ACTION ITEM: When you reach a picture, pass over it; otherwise repeat the listing word for word.

··· SUPPLIED DATA

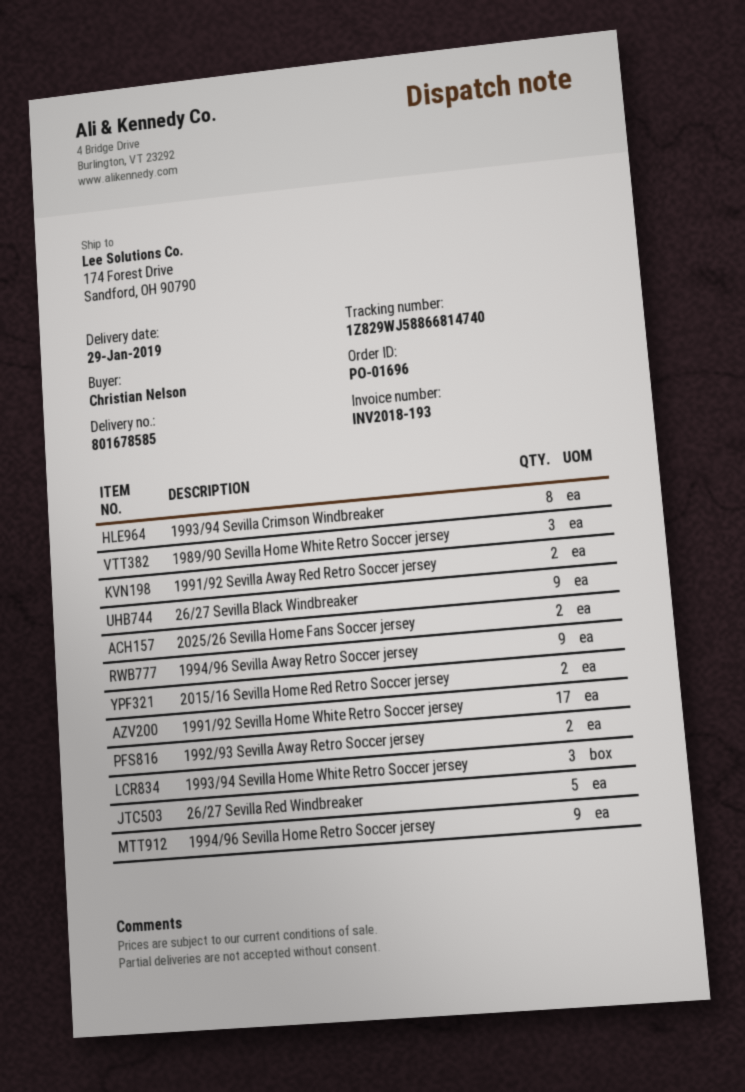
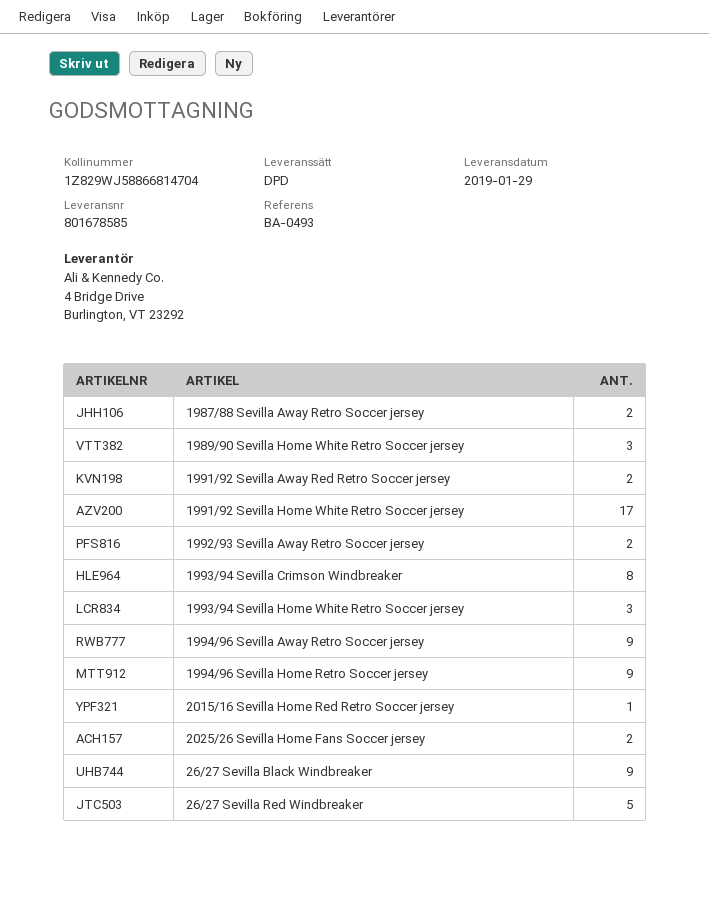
tracking number: 1Z829WJ58866814740 -> 1Z829WJ58866814704
2015/16 Sevilla Home Red Retro Soccer jersey: 2 -> 1
1987/88 Sevilla Away Retro Soccer jersey: none -> 2

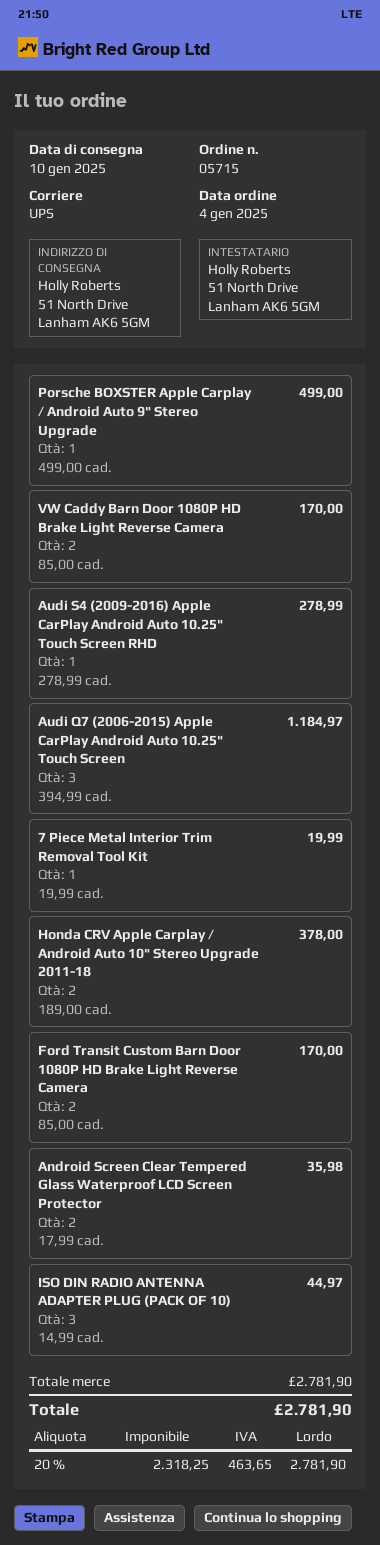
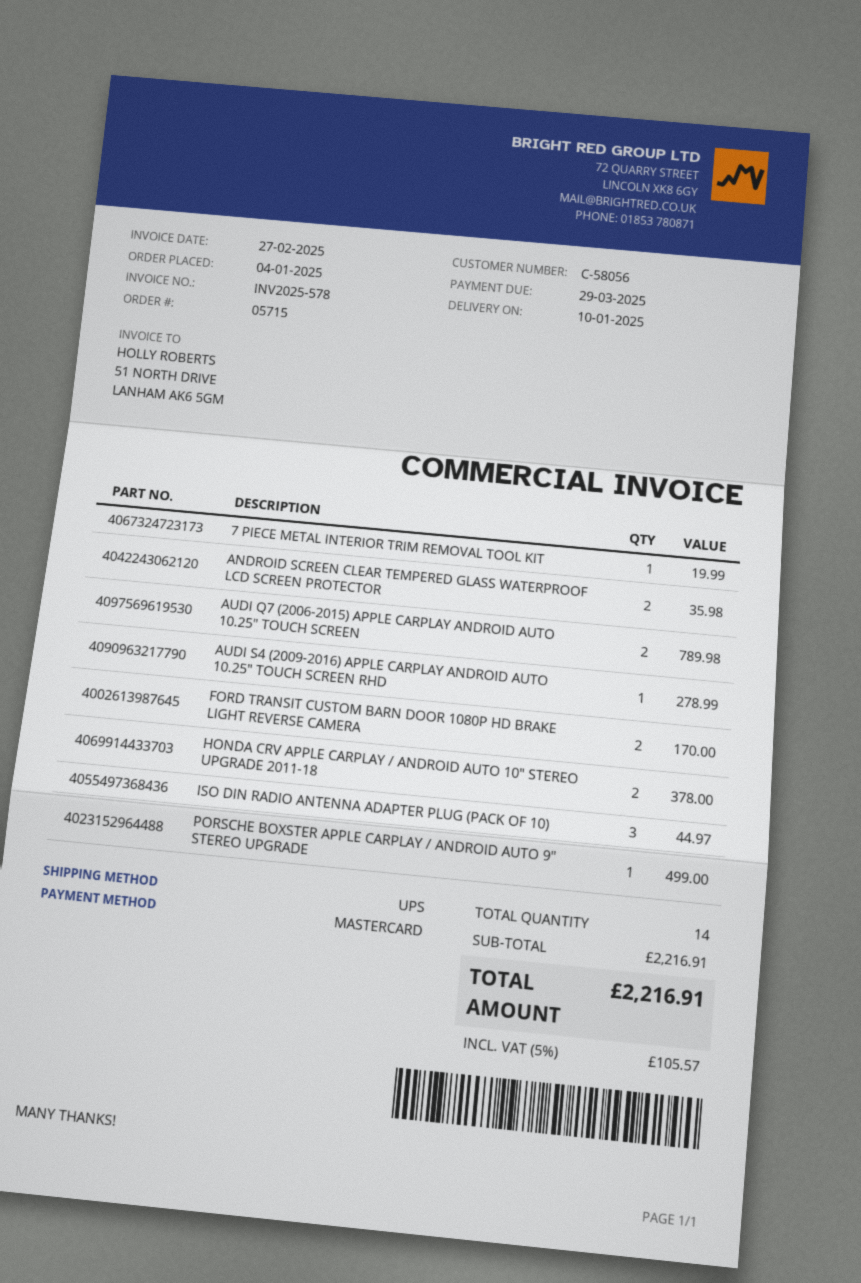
VW Caddy Barn Door 1080P HD Brake Light Reverse Camera: 2 for 170.00 -> none
Audi Q7 (2006-2015) Apple CarPlay Android Auto 10.25" Touch Screen: 3 for 1184.97 -> 2 for 789.98
subtotal: 2781.90 -> 2216.91
tax: 20% = 463.65 -> 5% = 105.57
total: 2781.90 -> 2216.91

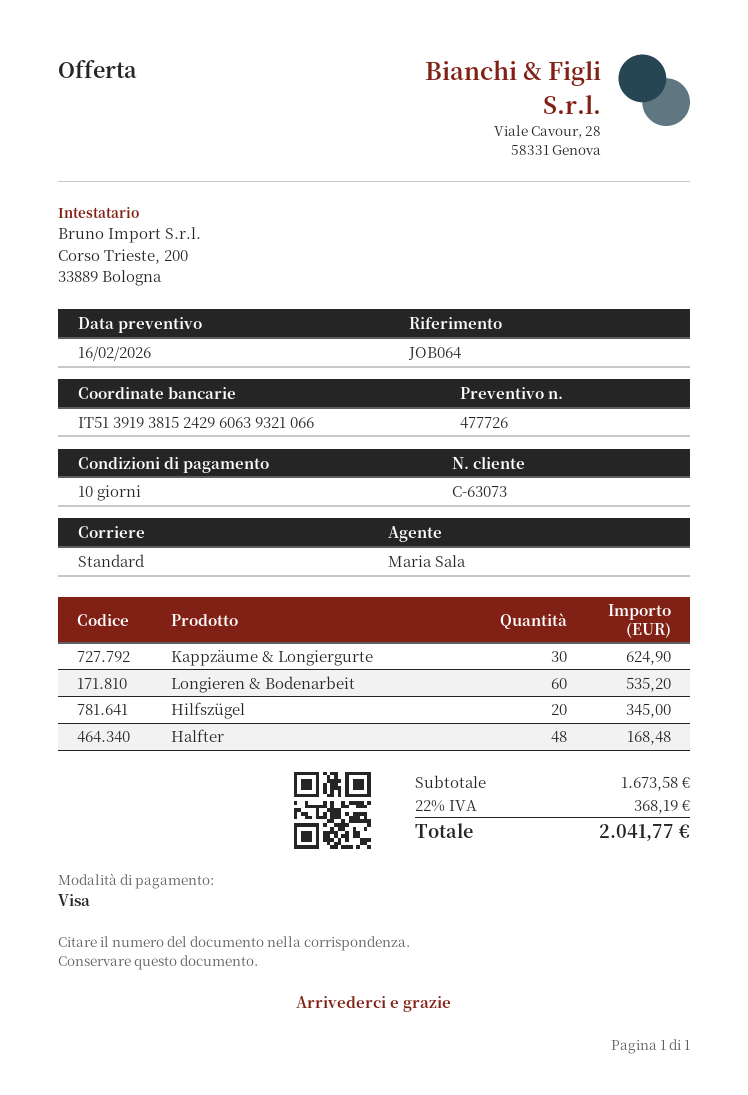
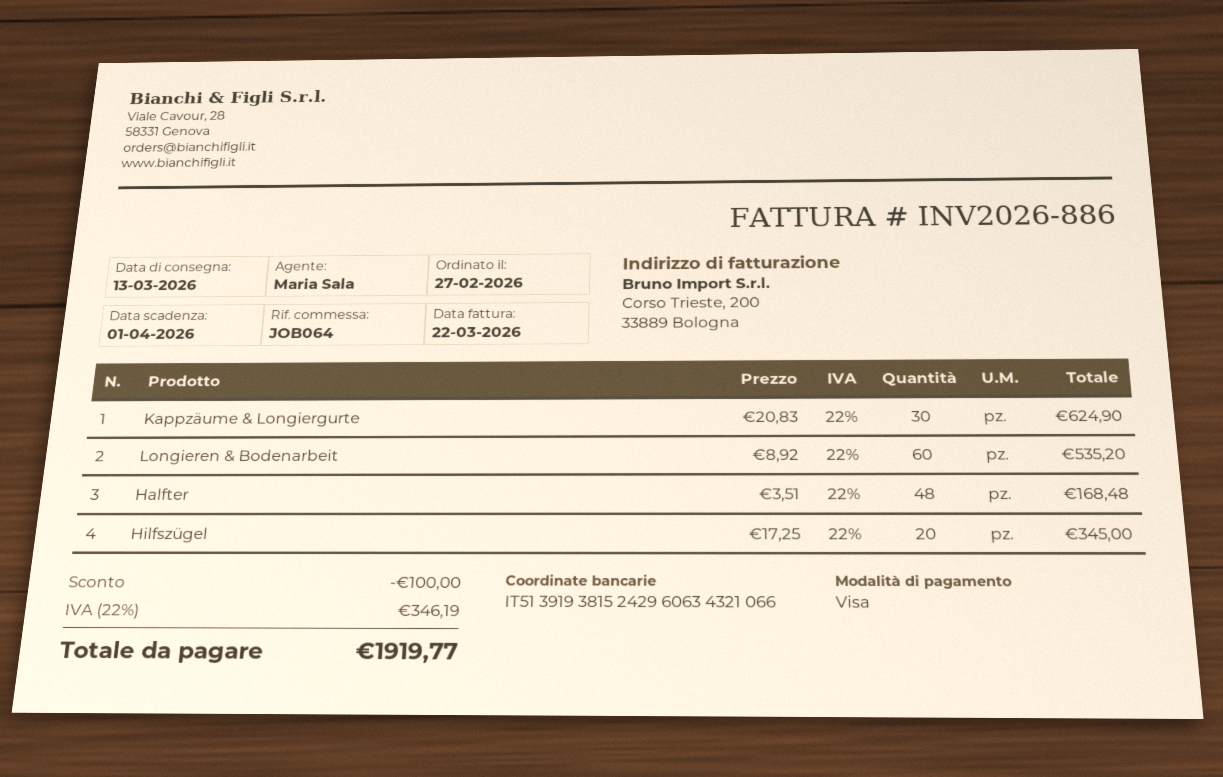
bank account: IT5139193815242960639321066 -> IT5139193815242960634321066
discount: none -> 100.00
tax: 22% = 368.19 -> 22% = 346.19
total: 2041.77 -> 1919.77

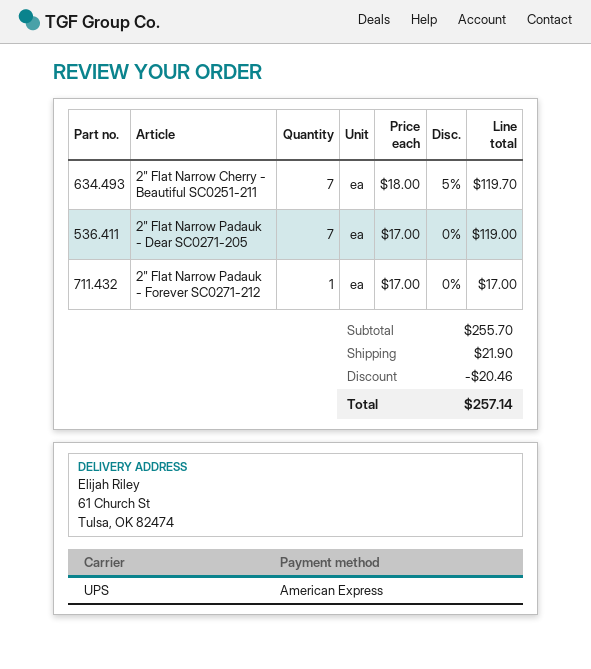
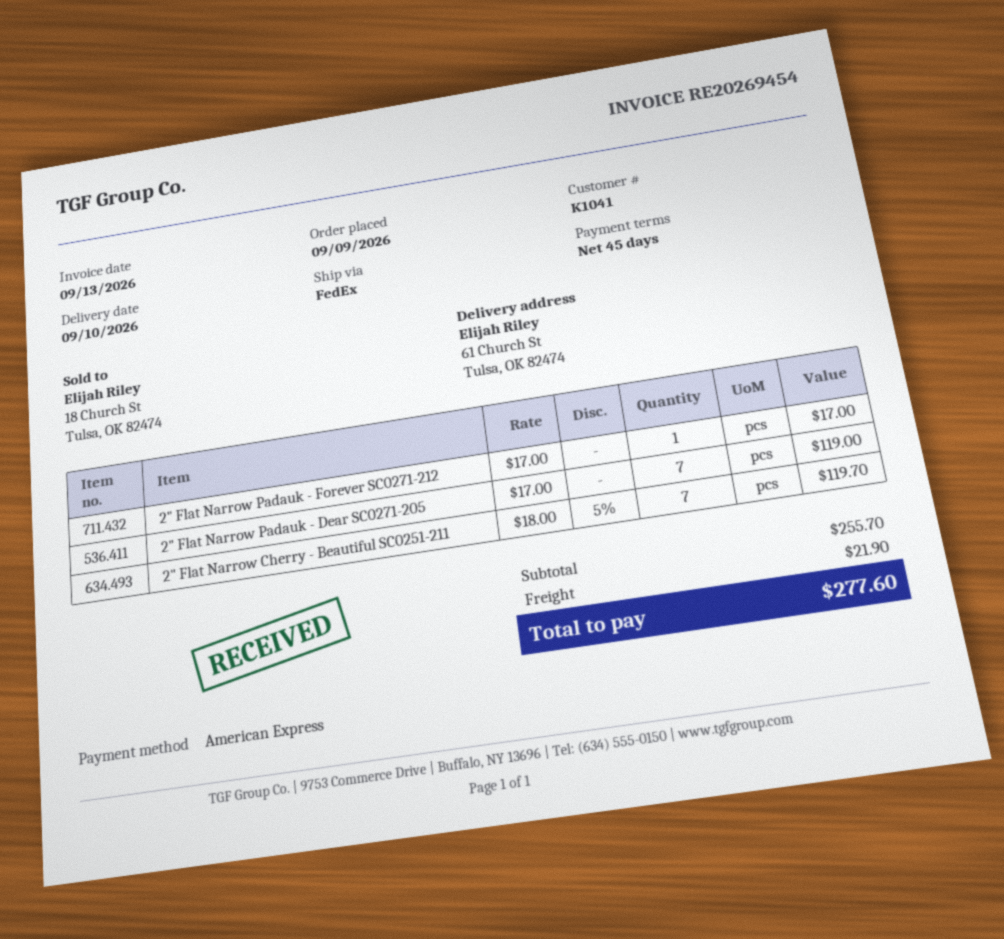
shipping method: UPS -> FedEx
discount: 20.46 -> none
total: 257.14 -> 277.60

······

ANSWER TO THIS PROBLEM:
tracking number: 1Z829WJ58866814740 -> 1Z829WJ58866814704
2015/16 Sevilla Home Red Retro Soccer jersey: 2 -> 1
1987/88 Sevilla Away Retro Soccer jersey: none -> 2

VW Caddy Barn Door 1080P HD Brake Light Reverse Camera: 2 for 170.00 -> none
Audi Q7 (2006-2015) Apple CarPlay Android Auto 10.25" Touch Screen: 3 for 1184.97 -> 2 for 789.98
subtotal: 2781.90 -> 2216.91
tax: 20% = 463.65 -> 5% = 105.57
total: 2781.90 -> 2216.91

bank account: IT5139193815242960639321066 -> IT5139193815242960634321066
discount: none -> 100.00
tax: 22% = 368.19 -> 22% = 346.19
total: 2041.77 -> 1919.77

shipping method: UPS -> FedEx
discount: 20.46 -> none
total: 257.14 -> 277.60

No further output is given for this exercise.